> [Aim of the exercise]:
Count the lines in the listing below that hold the string "first". Reply with the number alone.
- Opening Delimiter -
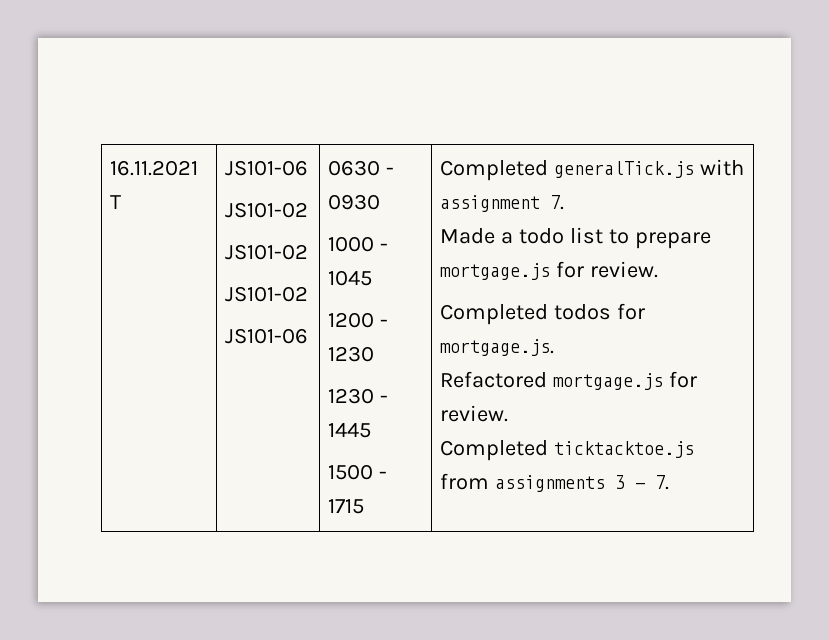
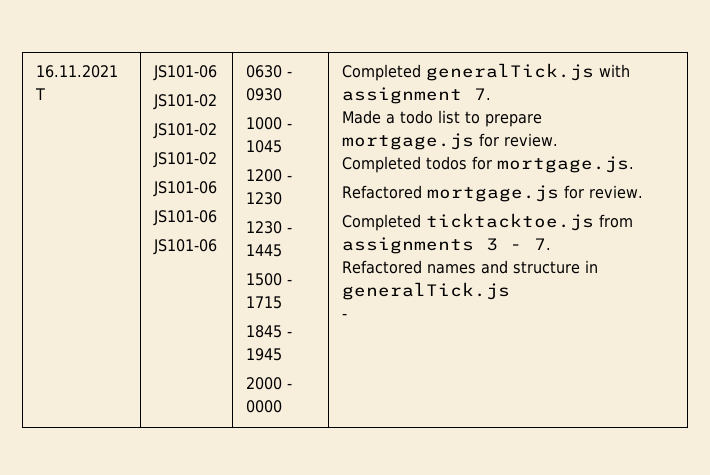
(309, 336) none -> [152,210,217,226] [152,239,217,255] // JS101-06 // JS101-06
(365, 506) none -> [245,325,292,338] [245,348,282,361] [245,377,292,390] [245,400,282,413] // 1845 - 1945 // 2000 - 0000
(670, 482) none -> [341,260,598,274] [341,282,510,300] [341,313,347,319] // Refactored names and structure in generalTick.js // -

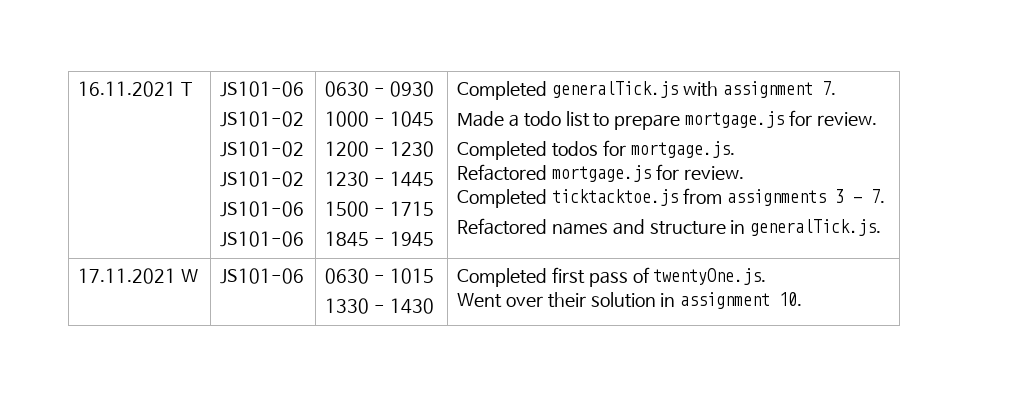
[152,239,217,255] // JS101-06 -> (304, 239) none
[245,377,292,390] [245,400,282,413] // 2000 - 0000 -> (434, 239) none
[341,282,510,300] [341,313,347,319] generalTick.js // - -> [750,219,882,236] [77,268,198,284] [219,268,304,284] [324,268,434,284] [324,298,434,314] [456,267,767,287] [456,292,803,309] generalTick.js. // 17.11.2021 W | JS101-06 | 0630 - 1015 // 1330 - 1430 | Completed first pass of twentyOne.js. // Went over their solution in assignment 10.

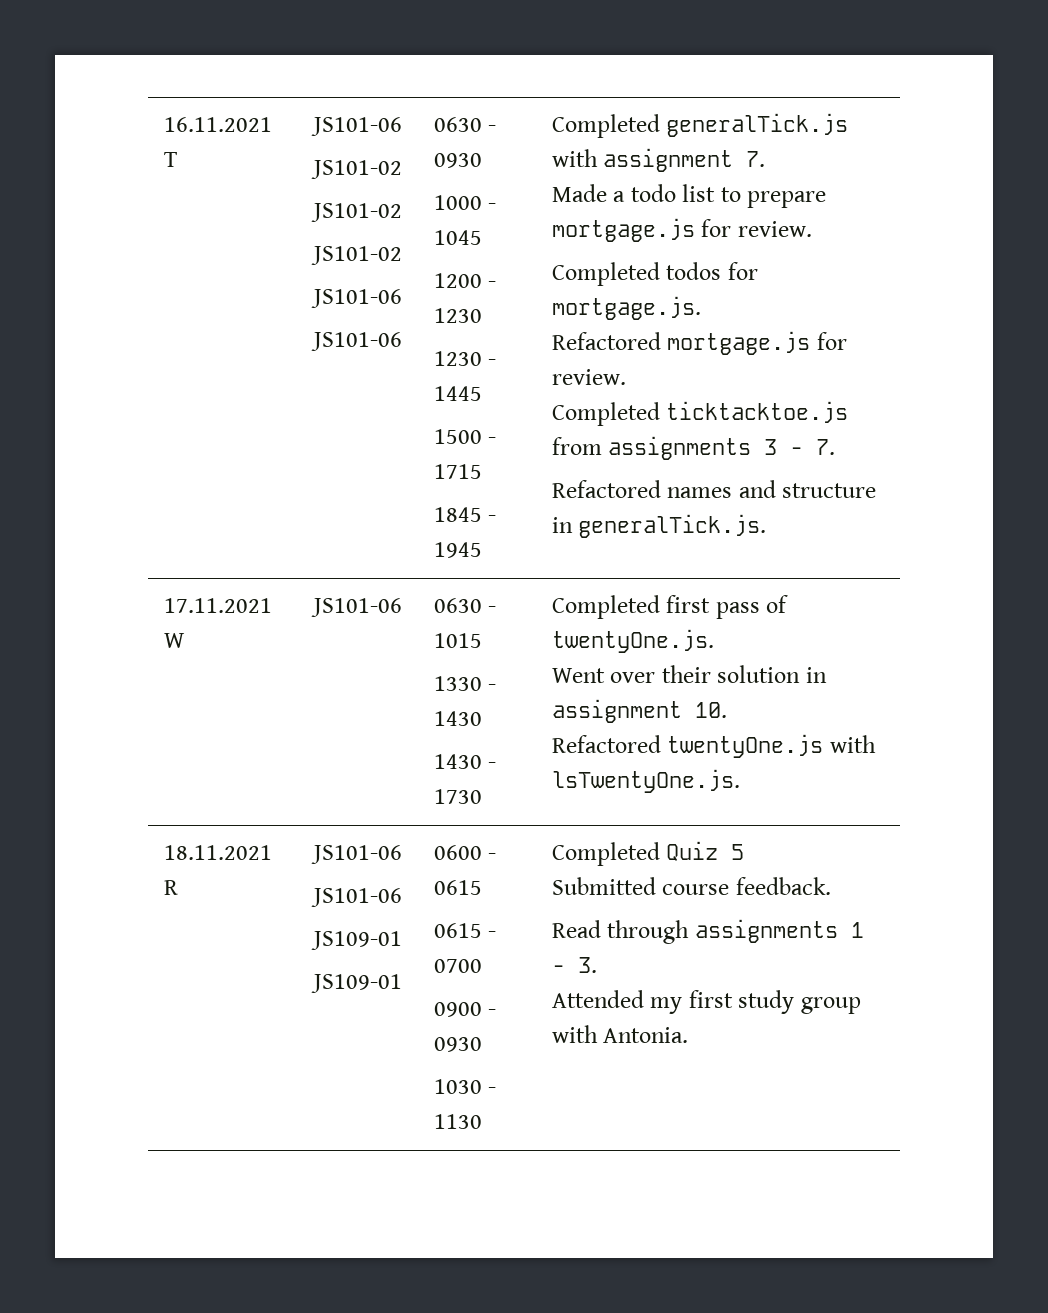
(434, 306) none -> [433,754,497,769] [433,789,482,804] // 1430 - 1730
(803, 299) none -> [551,734,876,758] [551,769,740,793] [163,845,272,860] [163,880,178,895] [310,845,402,864] [310,888,402,907] [310,931,402,950] [310,974,402,993] [433,845,497,860] [433,880,482,895] [433,923,497,938] [433,959,482,973] [433,1002,497,1017] [433,1037,482,1052] [433,1079,497,1094] [433,1114,482,1129] [551,841,745,866] [551,877,831,895] [551,919,864,944] [551,957,597,973] [551,990,861,1014] [551,1025,689,1043] // Refactored twentyOne.js with lsTwentyOne.js. // 18.11.2021 R | JS101-06 // JS101-06 // JS109-01 // JS109-01 | 0600 - 0615 // 0615 - 0700 // 0900 - 0930 // 1030 - 1130 | Completed Quiz 5 // Submitted course feedback. // Read through assignments 1 - 3. // Attended my first study group with Antonia.

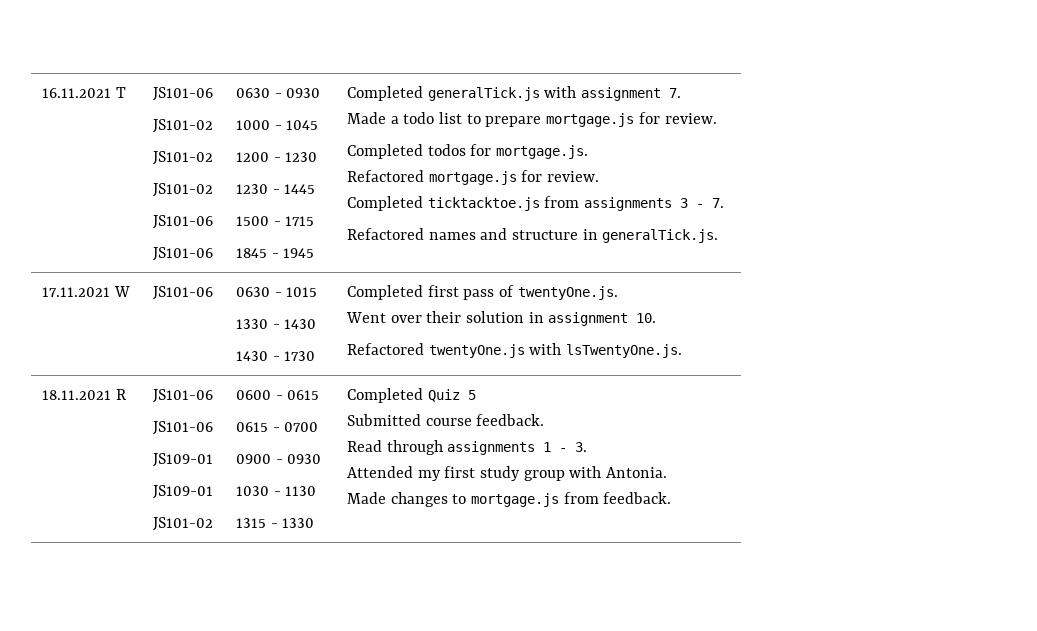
(402, 983) none -> [152,517,213,531] // JS101-02
(482, 1121) none -> [235,518,315,528] // 1315 - 1330
(689, 1035) none -> [346,492,672,507] // Made changes to mortgage.js from feedback.

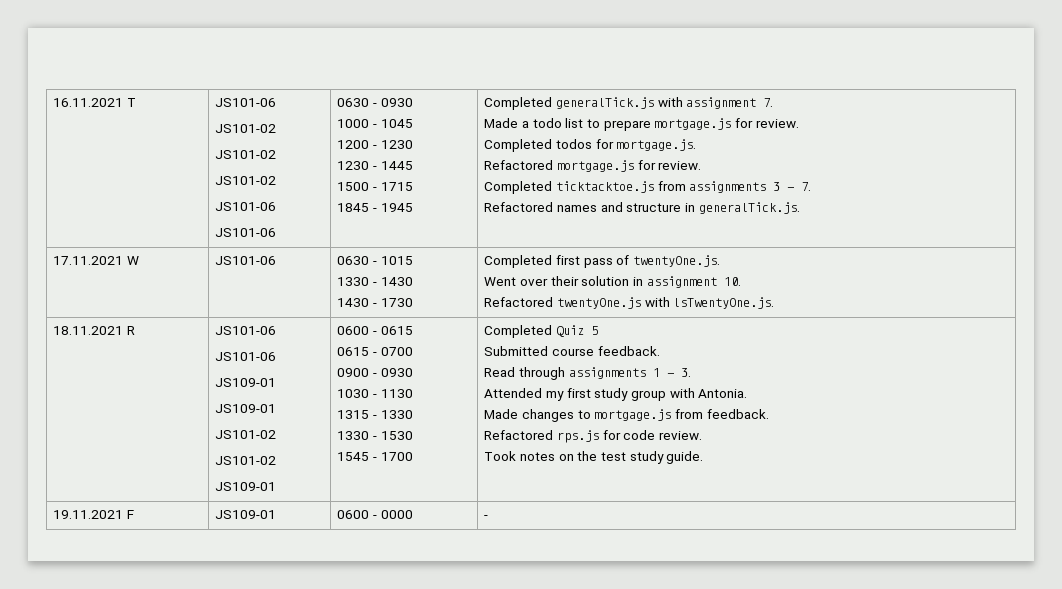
(213, 524) none -> [215,456,277,465] [215,482,277,491] // JS101-02 // JS109-01
(315, 523) none -> [337,431,413,440] [337,452,413,461] // 1330 - 1530 // 1545 - 1700
(672, 498) none -> [484,430,702,443] [484,451,704,464] [53,510,135,519] [215,510,277,519] [337,510,413,519] [484,515,489,519] // Refactored rps.js for code review. // Took notes on the test study guide. // 19.11.2021 F | JS109-01 | 0600 - 0000 | -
- Closing Delimiter -
> [Answer section]:
2